- [Aim of the exercise] Copying rule for the data below: pictures stay out, and only the lines from the one with "27 | Month: Sep -> Apr" down to the one with "column matters_handled | position: 4 -> 2", inclusive, are repeated exactly.

== Segment start ==

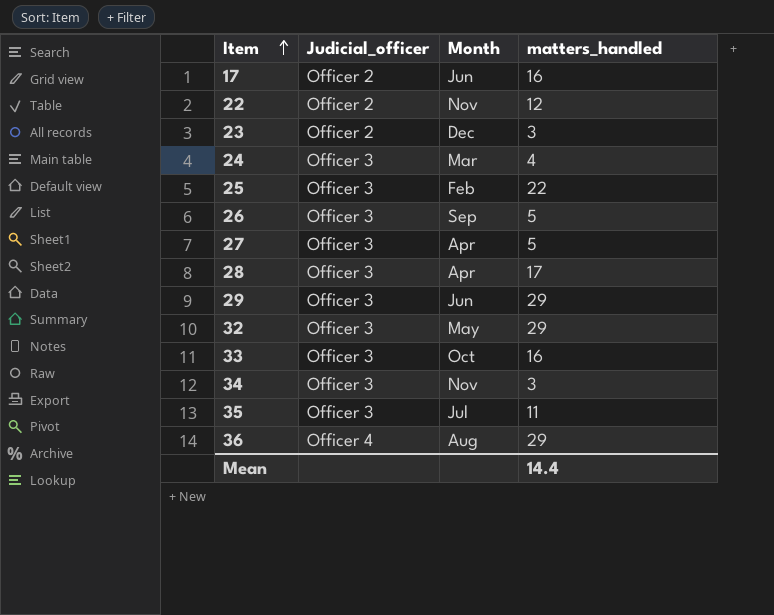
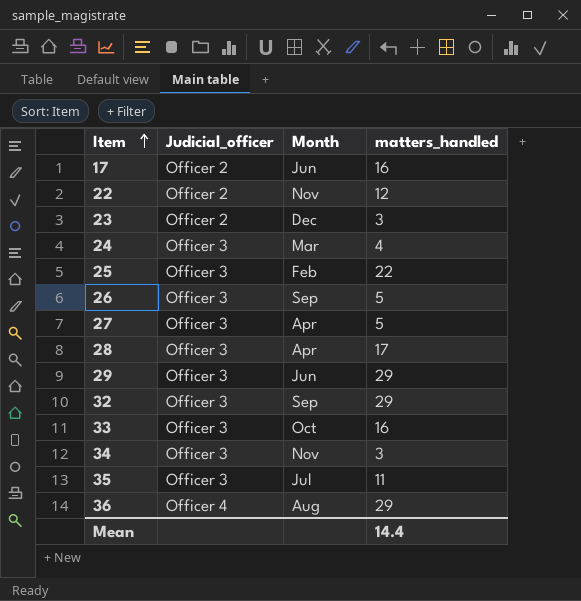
32 | Month: May -> Sep

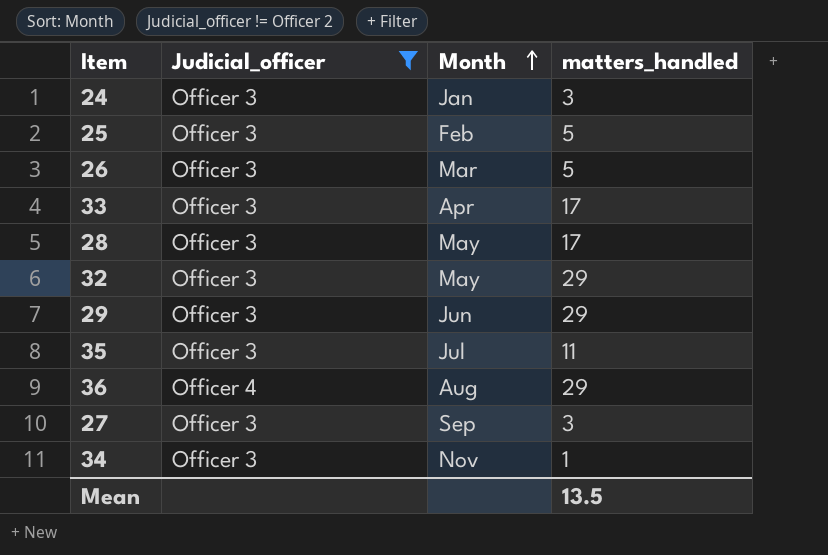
filter: none -> Judicial_officer != Officer 2
row order: Item ascending -> Month ascending
24 | Month: Mar -> Jan
24 | matters_handled: 4 -> 3
25 | matters_handled: 22 -> 5
26 | Month: Sep -> Mar
33 | Month: Oct -> Apr
33 | matters_handled: 16 -> 17
28 | Month: Apr -> May
32 | Month: Sep -> May
27 | Month: Apr -> Sep
27 | matters_handled: 5 -> 3
34 | matters_handled: 3 -> 1
Mean | matters_handled: 14.4 -> 13.5

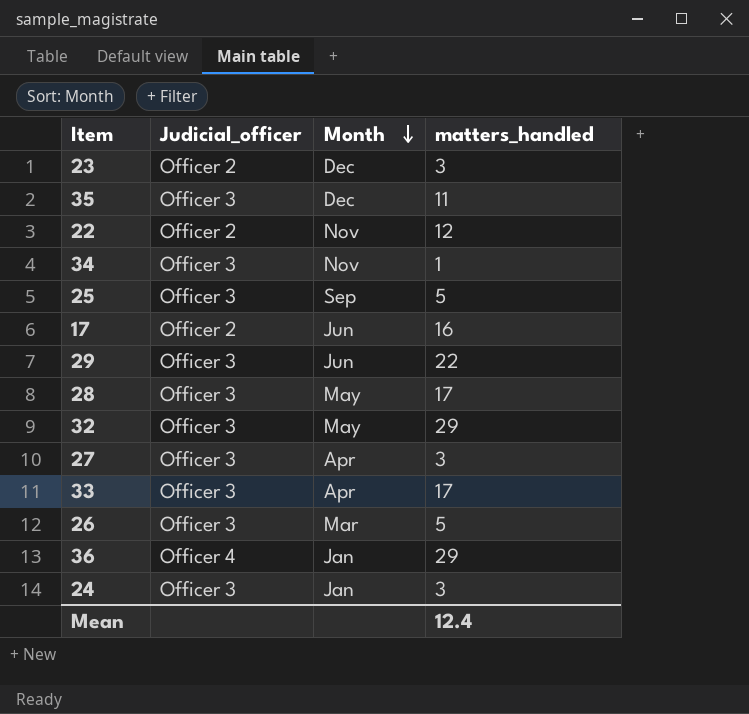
filter: Judicial_officer != Officer 2 -> none
row order: Month ascending -> Month descending
35 | Month: Jul -> Dec
25 | Month: Feb -> Sep
29 | matters_handled: 29 -> 22
27 | Month: Sep -> Apr
36 | Month: Aug -> Jan
Mean | matters_handled: 13.5 -> 12.4

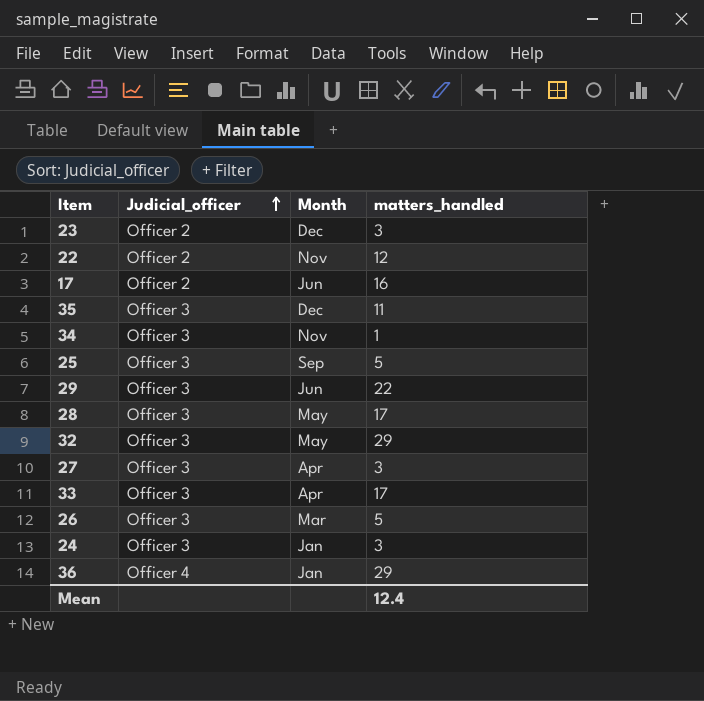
row order: Month descending -> Judicial_officer ascending

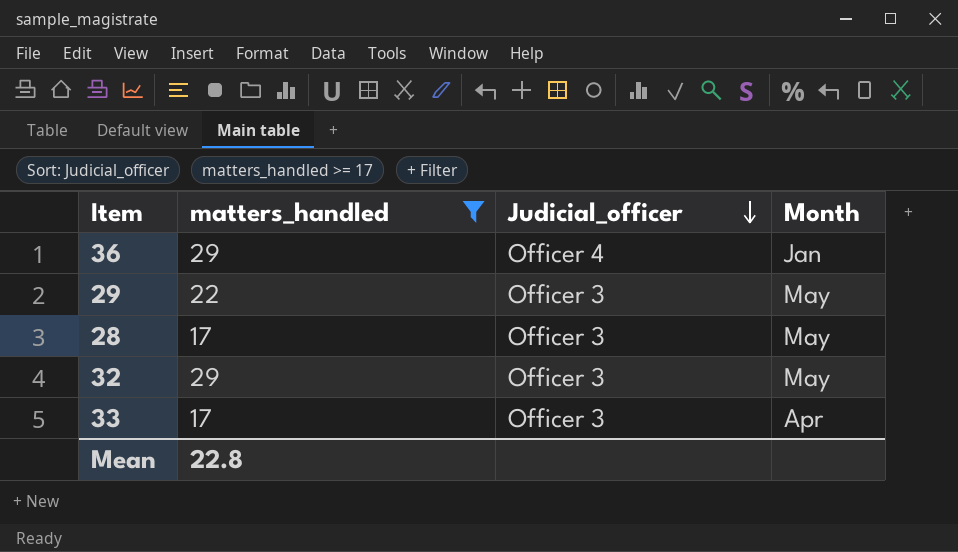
filter: none -> matters_handled >= 17
row order: Judicial_officer ascending -> Judicial_officer descending
column matters_handled | position: 4 -> 2
29 | Month: Jun -> May
Mean | matters_handled: 12.4 -> 22.8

== Segment end ==

- [Answer for the task]
27 | Month: Sep -> Apr
36 | Month: Aug -> Jan
Mean | matters_handled: 13.5 -> 12.4

row order: Month descending -> Judicial_officer ascending

filter: none -> matters_handled >= 17
row order: Judicial_officer ascending -> Judicial_officer descending
column matters_handled | position: 4 -> 2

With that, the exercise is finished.